### What is expected
In the material below, find the line containing "color: #000000 ->" and the line containing "text: 3/7 ->", then reproduce exactly both of them and every line between, and nothing else.

[Entries supplied Boundary: Start]

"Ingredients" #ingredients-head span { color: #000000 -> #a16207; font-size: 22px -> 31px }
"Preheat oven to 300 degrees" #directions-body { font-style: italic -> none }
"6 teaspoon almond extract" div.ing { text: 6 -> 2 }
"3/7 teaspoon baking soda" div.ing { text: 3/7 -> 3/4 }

[Entries supplied Boundary: End]
[Entries supplied Boundary: Start]

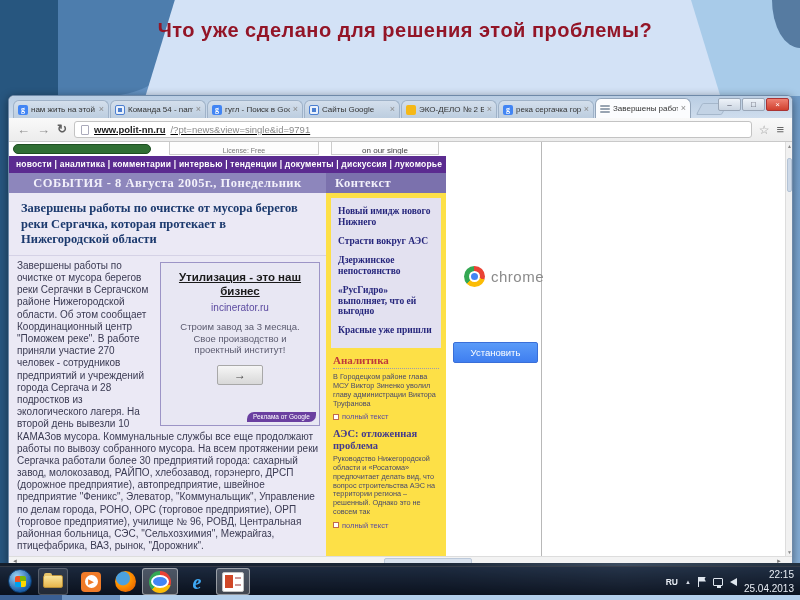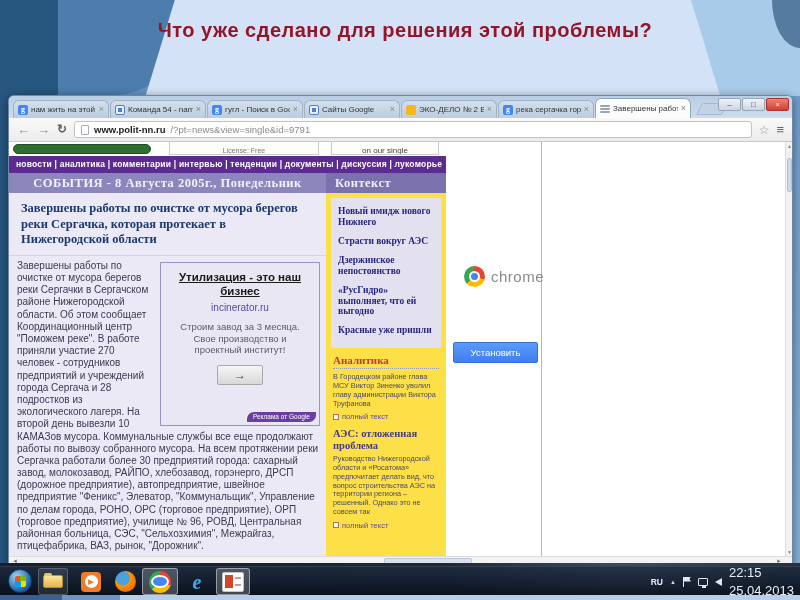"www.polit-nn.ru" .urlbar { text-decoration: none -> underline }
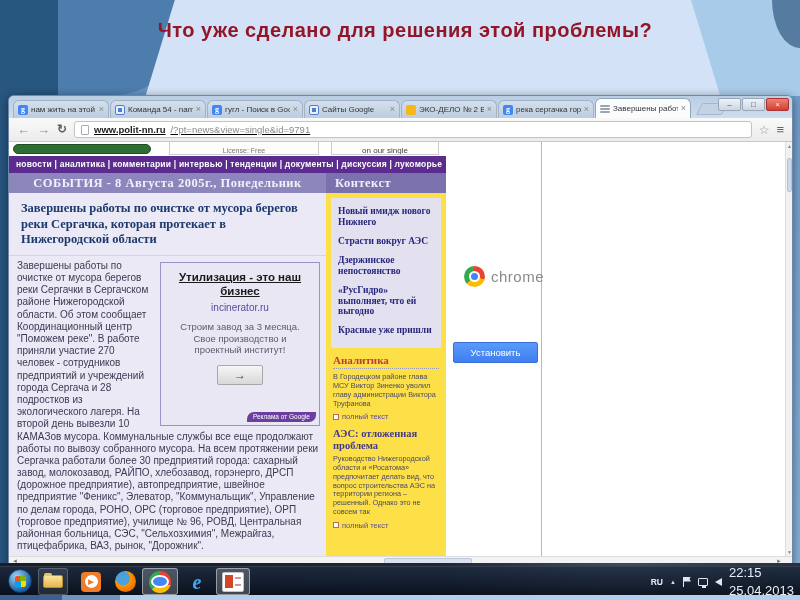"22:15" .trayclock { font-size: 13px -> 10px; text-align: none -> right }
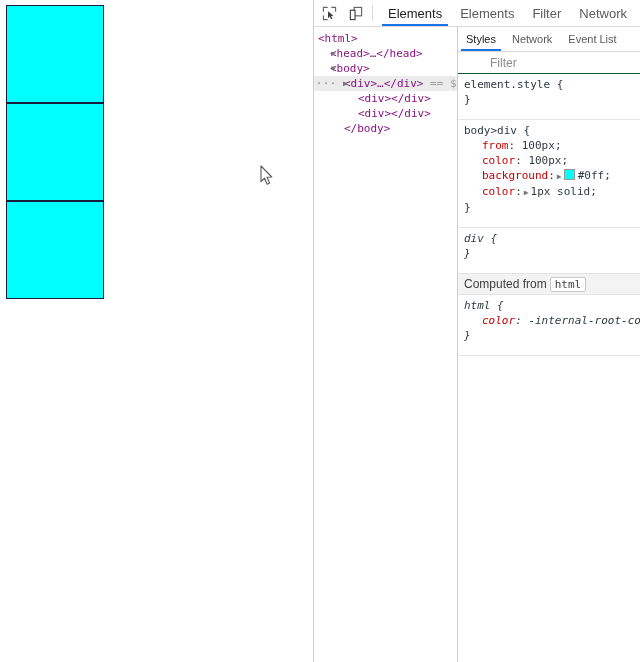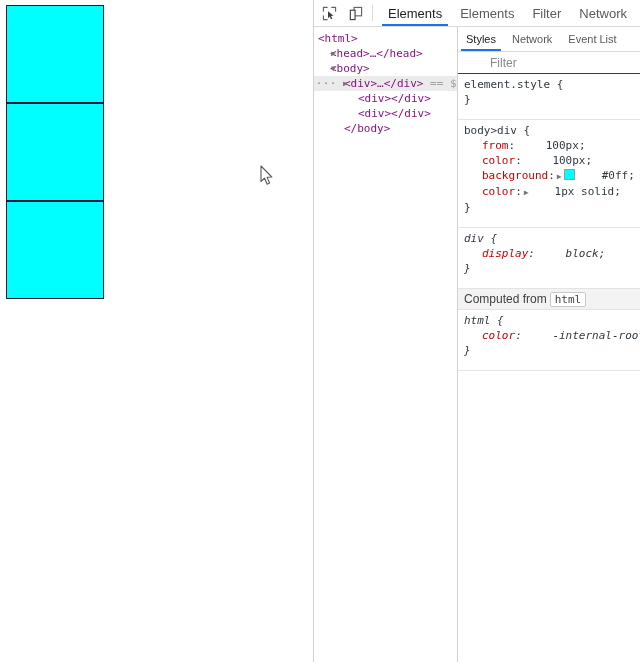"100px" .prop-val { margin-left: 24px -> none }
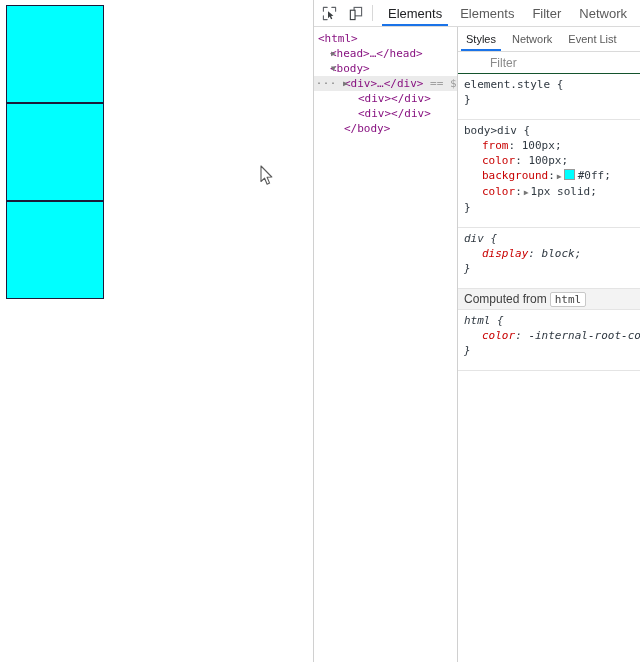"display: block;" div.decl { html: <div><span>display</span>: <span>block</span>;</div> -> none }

[Entries supplied Boundary: End]
[Entries supplied Boundary: Start]

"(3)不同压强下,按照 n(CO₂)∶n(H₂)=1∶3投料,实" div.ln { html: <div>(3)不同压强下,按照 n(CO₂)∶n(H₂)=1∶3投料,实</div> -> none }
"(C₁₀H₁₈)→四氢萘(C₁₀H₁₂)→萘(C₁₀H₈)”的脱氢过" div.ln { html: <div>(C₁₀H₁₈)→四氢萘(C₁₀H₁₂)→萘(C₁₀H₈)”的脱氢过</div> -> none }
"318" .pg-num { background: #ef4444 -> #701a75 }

[Entries supplied Boundary: End]

### Solution to the problem
"Ingredients" #ingredients-head span { color: #000000 -> #a16207; font-size: 22px -> 31px }
"Preheat oven to 300 degrees" #directions-body { font-style: italic -> none }
"6 teaspoon almond extract" div.ing { text: 6 -> 2 }
"3/7 teaspoon baking soda" div.ing { text: 3/7 -> 3/4 }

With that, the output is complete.